++++ THE DATA

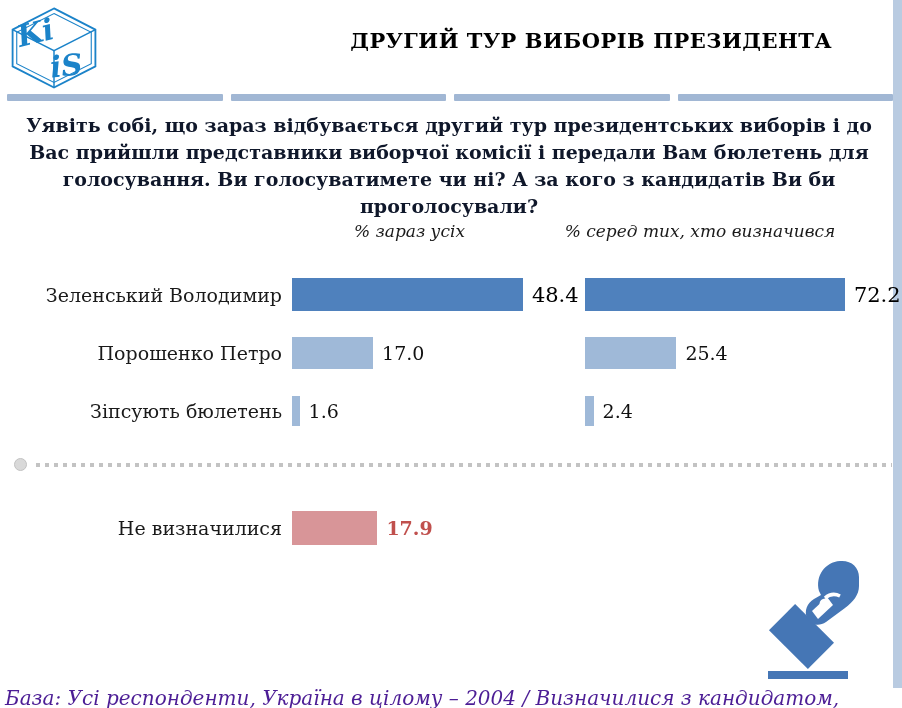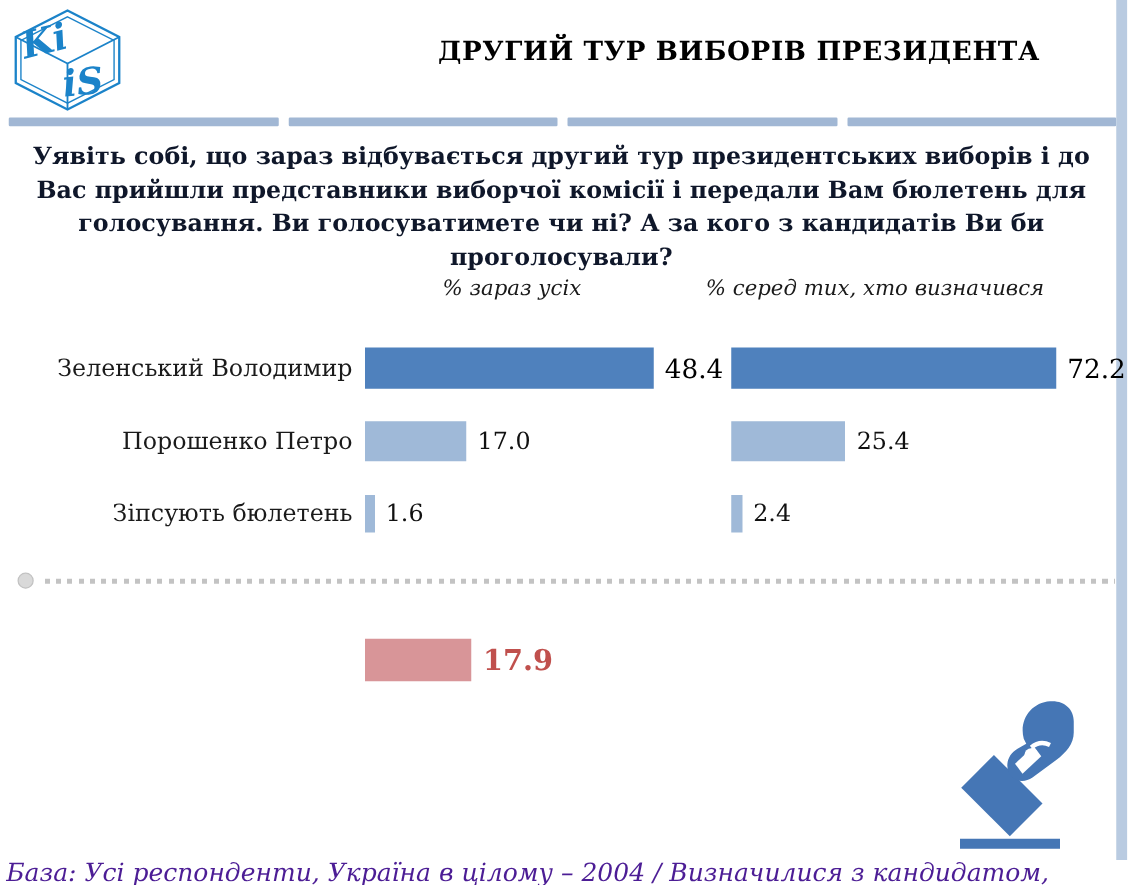"Не визначилися" div.label { html: none -> <div>Не визначилися</div> }
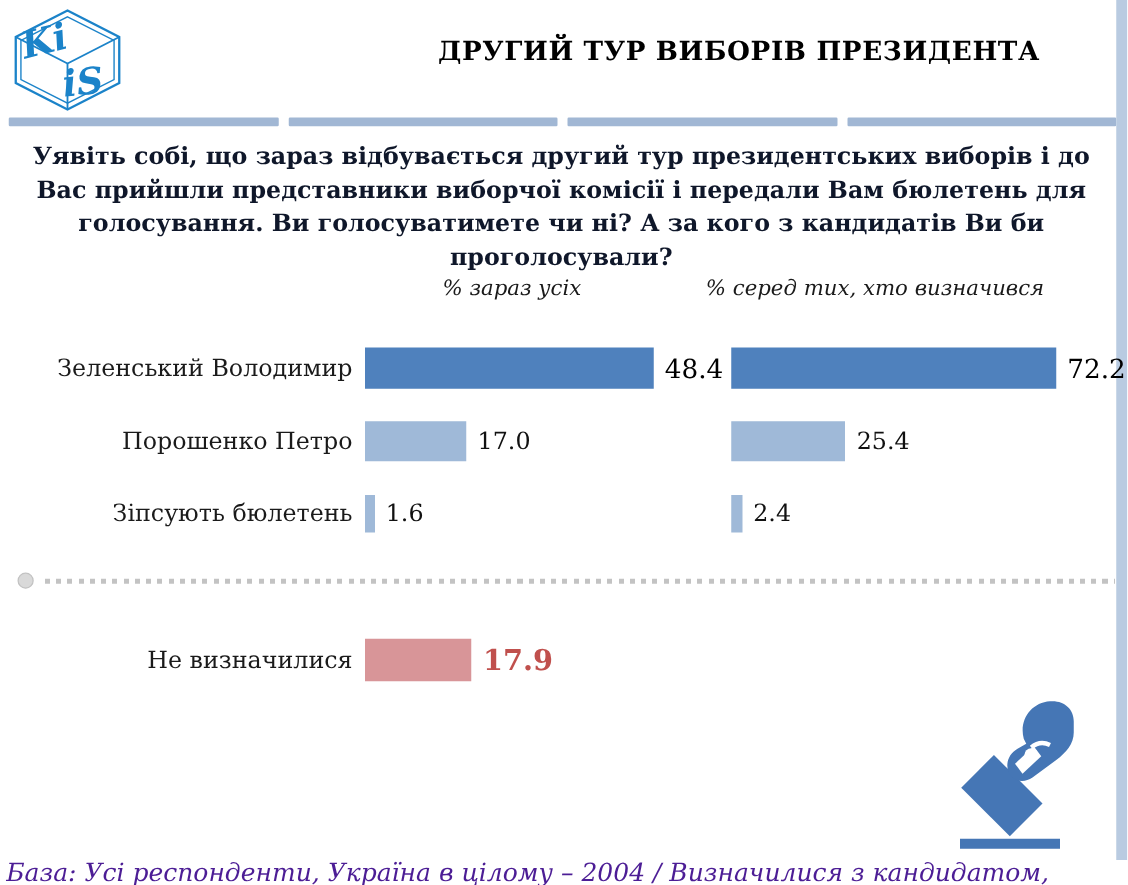"17.9" .val.red { font-size: 23px -> 19px }
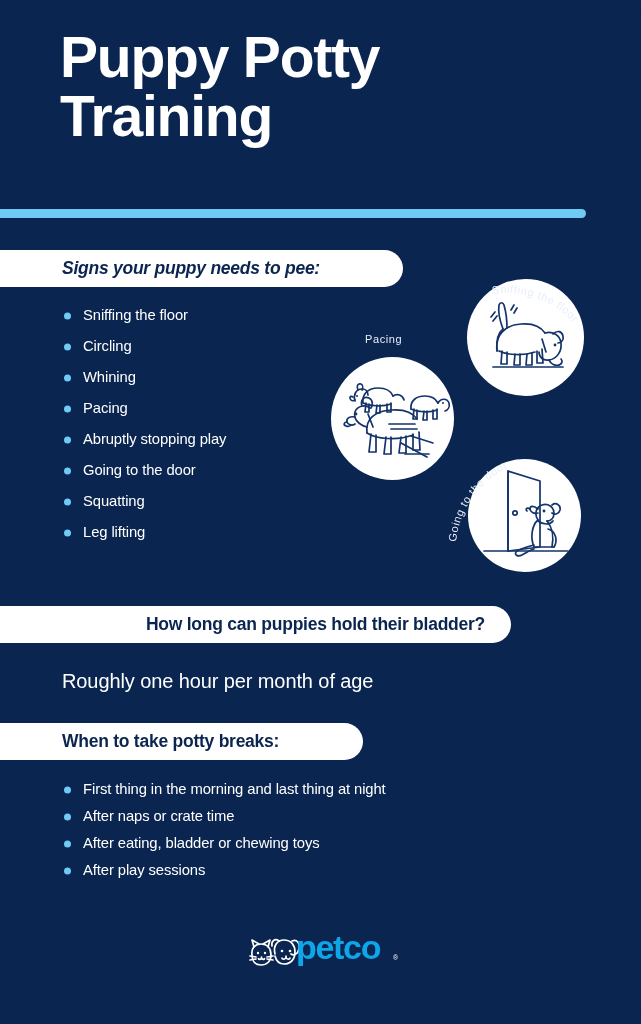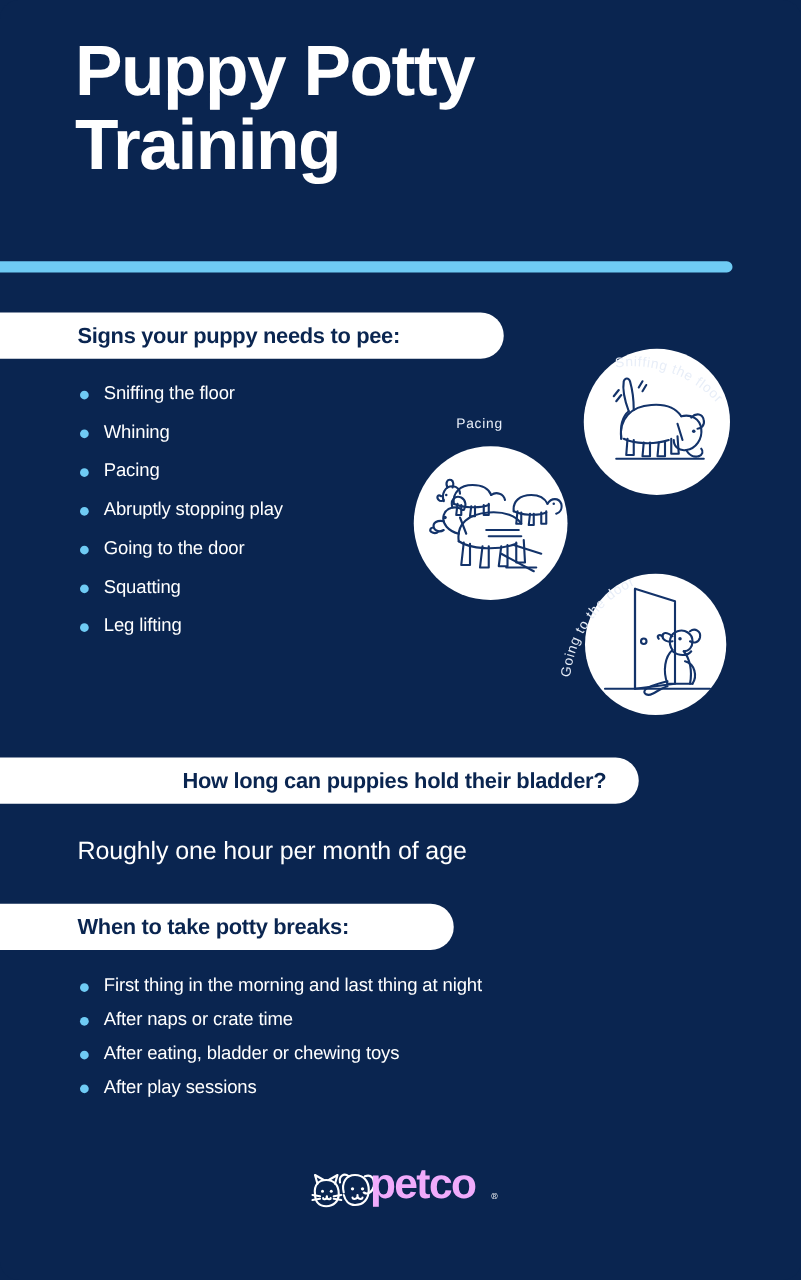"Signs your puppy needs to" #pill-signs { font-style: none -> italic }
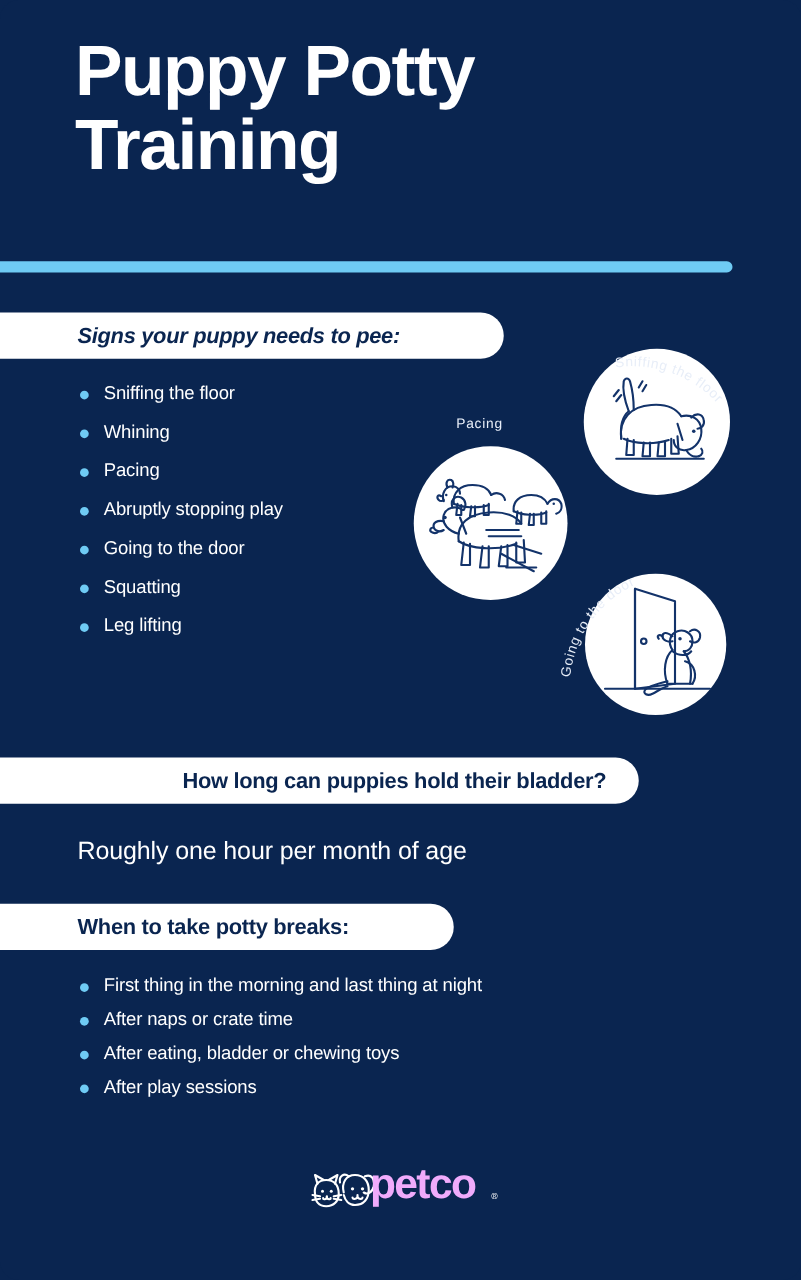"Circling" li { html: none -> <li>Circling</li> }
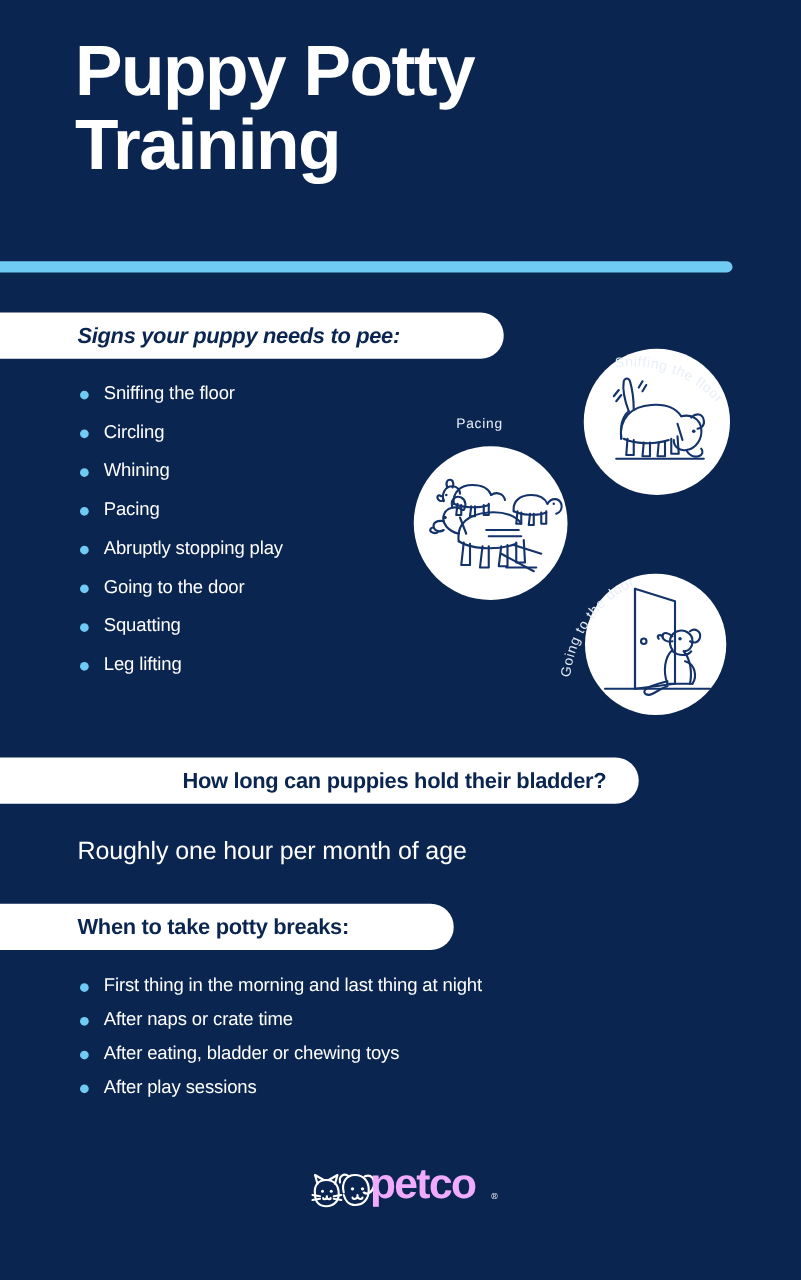"petco" .logo-wordmark { color: #f0abfc -> #0ea5e9 }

++++++++

# TASK STATEMENT:
Please retype, exactly as they appear, the lines from the one with "font-size: 23px ->" through the final line of the material, both included, and drop any pictures.

# WRITTEN ANSWER:
"17.9" .val.red { font-size: 23px -> 19px }
"Signs your puppy needs to" #pill-signs { font-style: none -> italic }
"Circling" li { html: none -> <li>Circling</li> }
"petco" .logo-wordmark { color: #f0abfc -> #0ea5e9 }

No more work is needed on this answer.